Spammer Detection and Fake User Identification on Social Media
T. Meghana, J. V. B. S. Prem Sai, K. Deekshitha, A. Gnanesh Kumar
Department of CSC, Raghu Engineering College, Visakhapatnam, Andhra Pradesh, 531162, India
{21981a4654, 21981a4620, 21981a4623, 21981a4601}@raghuenggcollege.in
Abstract— This paper presents about the detection of spammers and fake user accounts by using a machine learning model which is logistic regression using binary classification through a flask-based web application. The data set which is used for the training of the Machel learning model consist of 576 user profile characterized by 11 attributes which is presence of profile pic, username length, length of the full name of the user, user profile description length, presence of external URL’s, number of words in full name, is user name equals to full name, is user name public or private, number of followers, number of following, number of posts. These are the 11 attributes which is used to detect whether is a user is real or fake. The machine learning model is trained on these attributes by using Python’s SCIKIT-LEARN pipeline and column transfer module. The proposed models to tackle this problem was Logistic Regression, Random Forest, and Decision Tree. After the training and the testing the models give a accuracy results of 91%, 88% and 83% respectively.
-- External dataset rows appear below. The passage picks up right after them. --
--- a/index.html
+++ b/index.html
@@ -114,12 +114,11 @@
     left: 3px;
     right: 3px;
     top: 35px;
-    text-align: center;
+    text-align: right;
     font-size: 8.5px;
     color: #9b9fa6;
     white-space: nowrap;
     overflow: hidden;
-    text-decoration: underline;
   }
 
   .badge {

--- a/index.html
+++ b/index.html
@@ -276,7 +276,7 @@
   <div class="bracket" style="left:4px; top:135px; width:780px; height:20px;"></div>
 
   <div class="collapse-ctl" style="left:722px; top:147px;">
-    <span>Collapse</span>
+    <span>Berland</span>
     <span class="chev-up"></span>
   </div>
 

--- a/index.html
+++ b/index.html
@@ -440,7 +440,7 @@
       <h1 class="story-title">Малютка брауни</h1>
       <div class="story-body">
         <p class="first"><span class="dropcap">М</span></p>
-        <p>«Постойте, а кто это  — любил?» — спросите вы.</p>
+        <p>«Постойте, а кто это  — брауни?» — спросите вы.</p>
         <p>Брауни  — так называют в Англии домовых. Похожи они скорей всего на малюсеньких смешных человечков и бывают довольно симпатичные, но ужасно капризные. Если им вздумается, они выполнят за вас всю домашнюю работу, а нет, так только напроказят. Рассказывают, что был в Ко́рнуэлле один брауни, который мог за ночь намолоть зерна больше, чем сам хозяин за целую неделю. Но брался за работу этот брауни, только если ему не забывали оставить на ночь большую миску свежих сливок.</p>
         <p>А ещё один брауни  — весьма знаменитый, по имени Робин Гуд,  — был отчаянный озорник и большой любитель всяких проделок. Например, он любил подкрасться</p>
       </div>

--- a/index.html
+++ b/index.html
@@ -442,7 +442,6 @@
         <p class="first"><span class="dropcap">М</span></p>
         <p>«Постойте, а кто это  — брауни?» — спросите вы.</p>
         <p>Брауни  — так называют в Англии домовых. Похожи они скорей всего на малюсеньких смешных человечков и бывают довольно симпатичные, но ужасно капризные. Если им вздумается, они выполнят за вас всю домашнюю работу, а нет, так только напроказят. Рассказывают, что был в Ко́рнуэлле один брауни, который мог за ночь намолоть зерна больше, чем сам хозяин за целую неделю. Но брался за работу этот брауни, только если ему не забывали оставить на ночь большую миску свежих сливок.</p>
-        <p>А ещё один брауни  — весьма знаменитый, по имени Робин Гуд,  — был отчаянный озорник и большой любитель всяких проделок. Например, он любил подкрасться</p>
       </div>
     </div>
The web application of this problem is developed by using Flask module of python which provides a userfriendly interface for real time prediction of the outcomes, which classifies the provided user data as genuine ID or fake ID. This work of ours will demonstrate a practical solution for the identification of spammers and fake user profiles which will contribute to the enhancement of integrity and security of online social media platforms.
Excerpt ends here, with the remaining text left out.